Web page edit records
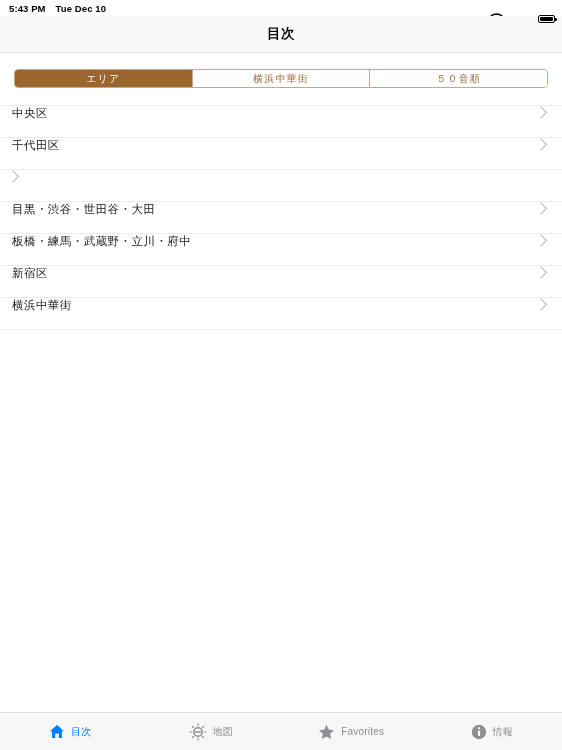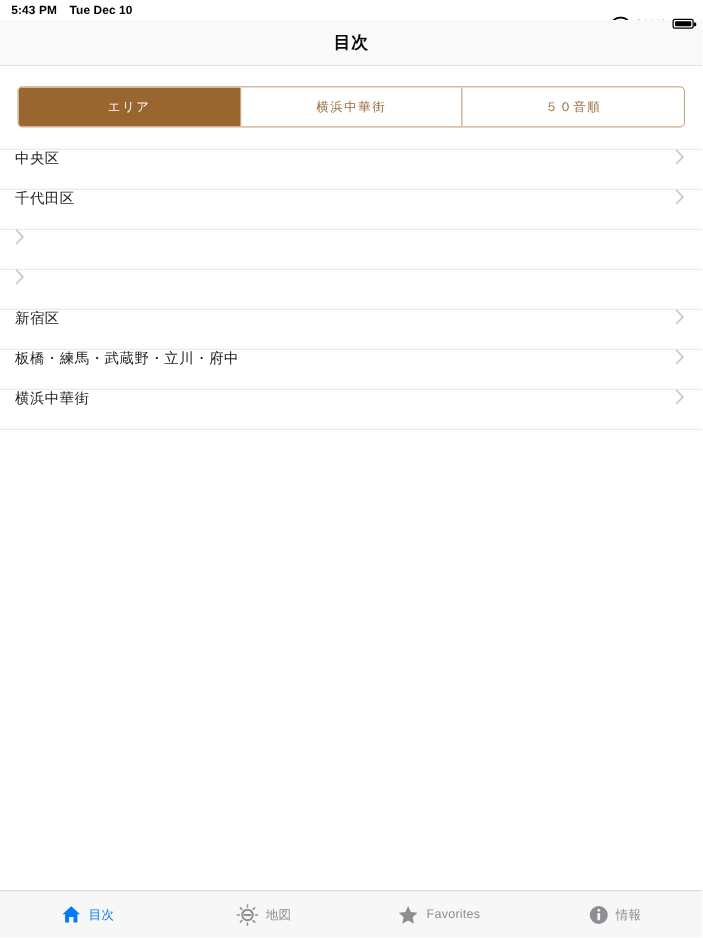--- a/index.html
+++ b/index.html
@@ -64,21 +64,21 @@
 
   
   .seg-wrap {
     flex:0 0 auto;
     background:#ffffff;
     padding:16px 14px 17px 14px;
     border-bottom:1px solid #eceaea;
   }
   .segmented {
     display:flex;
-    height:33px;
+    height:19px;
     border:1px solid #c8a882;
     border-radius:4px;
     overflow:hidden;
     background:#ffffff;
   }
   .seg {
     flex:1 1 0;
     display:flex; align-items:center; justify-content:center;
     font-size:10px;
     letter-spacing:1.2px;
@@ -203,39 +203,40 @@
 
     <div class="row">
       <span class="chevron">
         <svg width="8" height="13" viewBox="0 0 8 13">
             <path d="M1.3 1.2 L6.3 6.5 L1.3 11.8" stroke="#c8c8cc" stroke-width="1.4" fill="none" stroke-linecap="round" stroke-linejoin="round"></path>
           </svg>
       </span>
     </div>
 
     <div class="row">
-      <span class="chevron">
-        <svg width="8" height="13" viewBox="0 0 8 13">
-            <path d="M1.3 1.2 L6.3 6.5 L1.3 11.8" stroke="#c8c8cc" stroke-width="1.4" fill="none" stroke-linecap="round" stroke-linejoin="round"></path>
-          </svg>
-      </span>
-    </div>
-
+      <span class="row-label">目黒・渋谷・世田谷・大田</span>
+      <span class="chevron">
+        <svg width="8" height="13" viewBox="0 0 8 13">
+            <path d="M1.3 1.2 L6.3 6.5 L1.3 11.8" stroke="#c8c8cc" stroke-width="1.4" fill="none" stroke-linecap="round" stroke-linejoin="round"></path>
+          </svg>
+      </span>
+    </div>
+
+
+    <div class="row">
+      <span class="row-label">板橋・練馬・武蔵野・立川・府中</span>
+      <span class="chevron">
+        <svg width="8" height="13" viewBox="0 0 8 13">
+            <path d="M1.3 1.2 L6.3 6.5 L1.3 11.8" stroke="#c8c8cc" stroke-width="1.4" fill="none" stroke-linecap="round" stroke-linejoin="round"></path>
+          </svg>
+      </span>
+    </div>
 
     <div class="row">
       <span class="row-label">新宿区</span>
-      <span class="chevron">
-        <svg width="8" height="13" viewBox="0 0 8 13">
-            <path d="M1.3 1.2 L6.3 6.5 L1.3 11.8" stroke="#c8c8cc" stroke-width="1.4" fill="none" stroke-linecap="round" stroke-linejoin="round"></path>
-          </svg>
-      </span>
-    </div>
-
-    <div class="row">
-      <span class="row-label">板橋・練馬・武蔵野・立川・府中</span>
       <span class="chevron">
         <svg width="8" height="13" viewBox="0 0 8 13">
             <path d="M1.3 1.2 L6.3 6.5 L1.3 11.8" stroke="#c8c8cc" stroke-width="1.4" fill="none" stroke-linecap="round" stroke-linejoin="round"></path>
           </svg>
       </span>
     </div>
 
     <div class="row">
       <span class="row-label">横浜中華街</span>
       <span class="chevron">

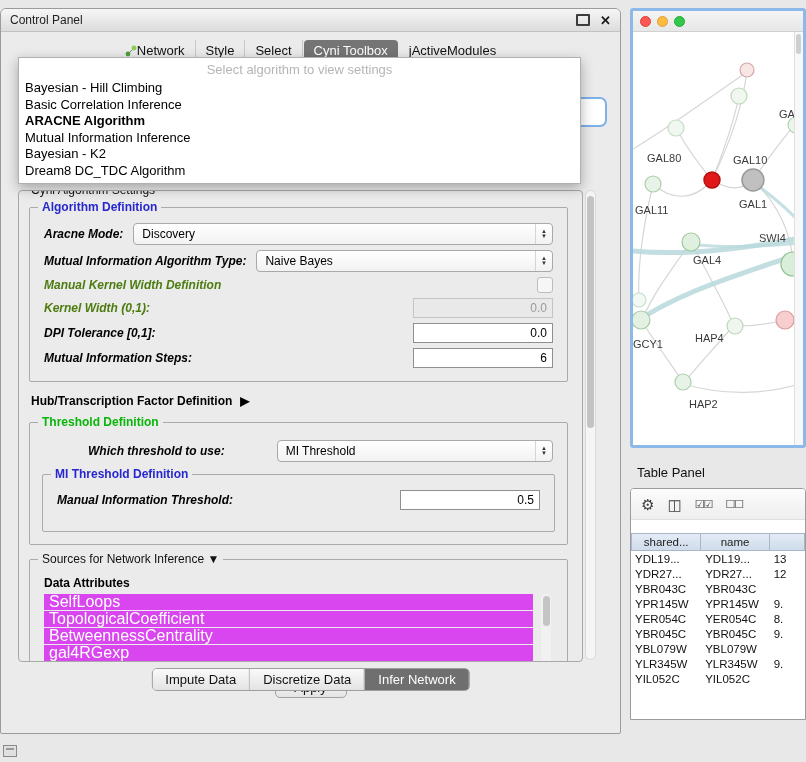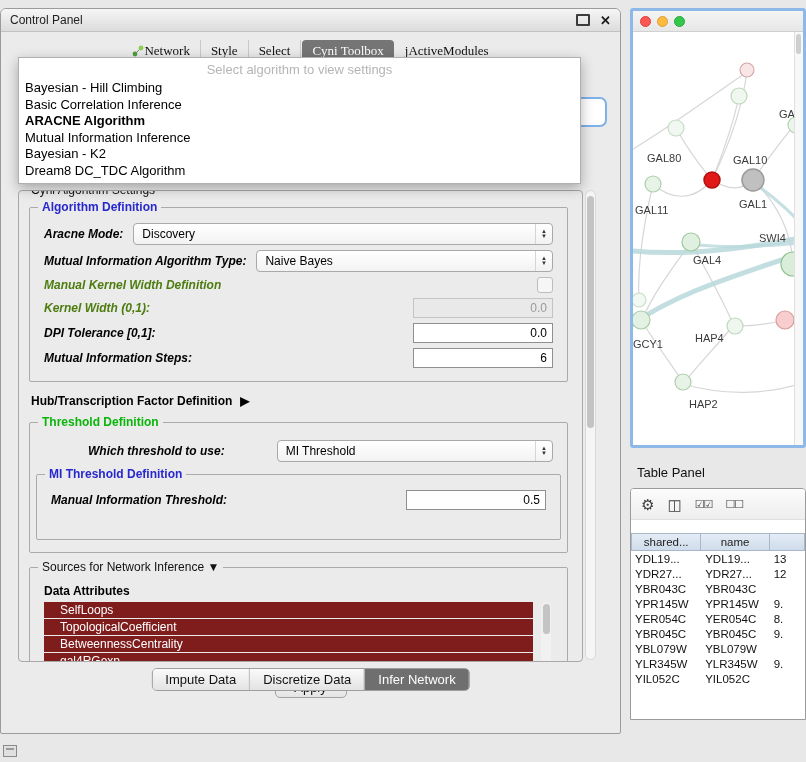--- a/index.html
+++ b/index.html
@@ -11,21 +11,21 @@
       border:1px solid #9b9b9b;border-radius:6px 6px 2px 2px;box-sizing:border-box;}
   .cp-titlebar{height:22px;background:linear-gradient(#f6f6f6,#dcdcdc);border-bottom:1px solid #c2c2c2;
       border-radius:5px 5px 0 0;display:flex;align-items:center;padding:0 9px;}
   .cp-title{font-size:12px;color:#222;}
   .cp-titlebar .spacer{margin-left:auto;}
   .float-icon{width:10px;height:8px;border:2px solid #3c3c3c;border-radius:1px;margin-right:10px;}
   .close-icon{font-size:13px;font-weight:bold;color:#1a1a1a;line-height:1;}
 
   .cp-tabs{position:absolute;left:0;right:0;top:31px;display:flex;justify-content:center;align-items:center;
       font-size:13px;color:#111;}
-  .cp-tab{padding:3px 10px;border-right:1px solid #c9c9c9;display:flex;align-items:center;cursor:default;font-family:Liberation Serif, serif;}
+  .cp-tab{padding:3px 10px;border-right:1px solid #c9c9c9;display:flex;align-items:center;cursor:default;}
   .cp-tab:last-child{border-right:none;}
   .cp-tab.selected{background:#757575;color:#fff;border-radius:4px;border-right:none;margin:0 1px;}
 
   
   .combo-fragment{position:absolute;left:560px;top:88px;width:42px;height:26px;border:2px solid #7eb1e8;
       border-radius:7px;background:#fff;z-index:5;}
 
   
   .algo-popup{position:absolute;left:17px;top:48px;width:561px;background:#fff;border:1px solid #b0b0b0;
       box-shadow:0 4px 12px rgba(0,0,0,.3);z-index:30;padding:2px 0 4px;}
@@ -42,21 +42,21 @@
   .settings-thumb{position:absolute;left:1px;top:5px;width:7px;height:232px;background:#c3c3c3;border-radius:4px;}
 
   .fieldset{position:relative;border:1px solid #aaa;border-radius:2px;}
   .fs-title{position:absolute;top:-8px;left:8px;background:#ebebeb;padding:0 4px;font-size:12px;font-weight:bold;}
   .fs-title.blue{color:#2727cf;}
   .fs-title.green{color:#09b509;}
   .fs-title.black{color:#111;font-weight:normal;}
 
   .fs-algdef{margin:16px 14px 0 10px;padding:10px 6px 8px;}
   .fs-threshold{margin:14px 14px 0 10px;padding:12px 6px 10px;}
-  .fs-mi{margin:12px 0 2px;padding:10px 6px 24px;}
+  .fs-mi{margin:12px 6px 2px;padding:10px 6px 16px;}
   .fs-sources{margin:14px 14px 0 10px;padding:6px 6px 8px;}
 
   .row{display:flex;align-items:center;margin:5px 8px;}
   .lbl{font-size:12px;font-weight:bold;color:#000;white-space:nowrap;font-style:italic;}
   .lbl.disabled{color:#4d7c0f;}
 
   .combo{display:flex;align-items:center;border:1px solid #a9a9a9;border-radius:4px;
       background:linear-gradient(#ffffff,#f2f2f2);height:22px;font-size:12px;padding-left:8px;
       box-sizing:border-box;color:#000;}
   .combo.grow{flex:1;margin-left:10px;}
@@ -66,22 +66,22 @@
   .tfield{height:20px;width:140px;border:1px solid #8f8f8f;background:#fff;font-size:12px;text-align:right;
       padding:0 5px;box-sizing:border-box;font-family:inherit;color:#000;margin-left:auto;}
   .tfield.disabled{background:#e9e9e9;color:#9a9a9a;border-color:#c4c4c4;}
   .checkbox{width:14px;height:14px;border:1px solid #bdbdbd;background:#f6f6f6;border-radius:3px;margin-left:auto;}
 
   .hub-row{margin:12px 12px 4px;display:flex;align-items:center;font-size:12px;font-weight:bold;color:#000;}
   .tri{margin-left:8px;font-size:12px;}
 
   .attr-label{font-size:12px;font-weight:bold;margin:10px 8px 4px;}
   .attr-list{position:relative;margin:2px 8px 4px;height:78px;overflow:hidden;}
-  .attr-item{width:calc(100% - 20px);height:16px;line-height:16px;background:#7f1d1d;color:#fff;
-      font-size:12px;padding-left:16px;box-sizing:border-box;margin-bottom:1px;white-space:nowrap;overflow:hidden;}
+  .attr-item{width:calc(100% - 20px);height:16px;line-height:16px;background:#d946ef;color:#fff;
+      font-size:16px;padding-left:5px;box-sizing:border-box;margin-bottom:1px;white-space:nowrap;overflow:hidden;}
   .attr-vscroll{position:absolute;right:2px;top:0;width:10px;height:70px;background:#f1f1f1;border-radius:5px;}
   .attr-vthumb{position:absolute;left:1.5px;top:2px;width:7px;height:30px;background:#c4c4c4;border-radius:4px;}
 
   .apply-btn{position:absolute;left:50%;transform:translateX(-50%);top:667px;min-width:72px;height:22px;
       border:1px solid #a3a3a3;border-radius:5px;background:linear-gradient(#fdfdfd,#e4e4e4);
       font-size:13px;color:#111;display:flex;align-items:center;justify-content:center;padding:0 14px;box-sizing:border-box;}
 
   .bottom-tabs{position:absolute;left:50%;transform:translateX(-50%);top:659px;display:flex;
       border:1px solid #9e9e9e;border-radius:5px;overflow:hidden;font-size:13px;}
   .btab{padding:3px 13px;background:linear-gradient(#fafafa,#e3e3e3);border-left:1px solid #bcbcbc;color:#111;white-space:nowrap;}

== Your objective ==
Please return every line of the records above that contains the word "absolute".

== Response ==
   .cp-tabs{position:absolute;left:0;right:0;top:31px;display:flex;justify-content:center;align-items:center;
   .combo-fragment{position:absolute;left:560px;top:88px;width:42px;height:26px;border:2px solid #7eb1e8;
   .algo-popup{position:absolute;left:17px;top:48px;width:561px;background:#fff;border:1px solid #b0b0b0;
   .settings-thumb{position:absolute;left:1px;top:5px;width:7px;height:232px;background:#c3c3c3;border-radius:4px;}
   .fs-title{position:absolute;top:-8px;left:8px;background:#ebebeb;padding:0 4px;font-size:12px;font-weight:bold;}
   .attr-vscroll{position:absolute;right:2px;top:0;width:10px;height:70px;background:#f1f1f1;border-radius:5px;}
   .attr-vthumb{position:absolute;left:1.5px;top:2px;width:7px;height:30px;background:#c4c4c4;border-radius:4px;}
   .apply-btn{position:absolute;left:50%;transform:translateX(-50%);top:667px;min-width:72px;height:22px;
   .bottom-tabs{position:absolute;left:50%;transform:translateX(-50%);top:659px;display:flex;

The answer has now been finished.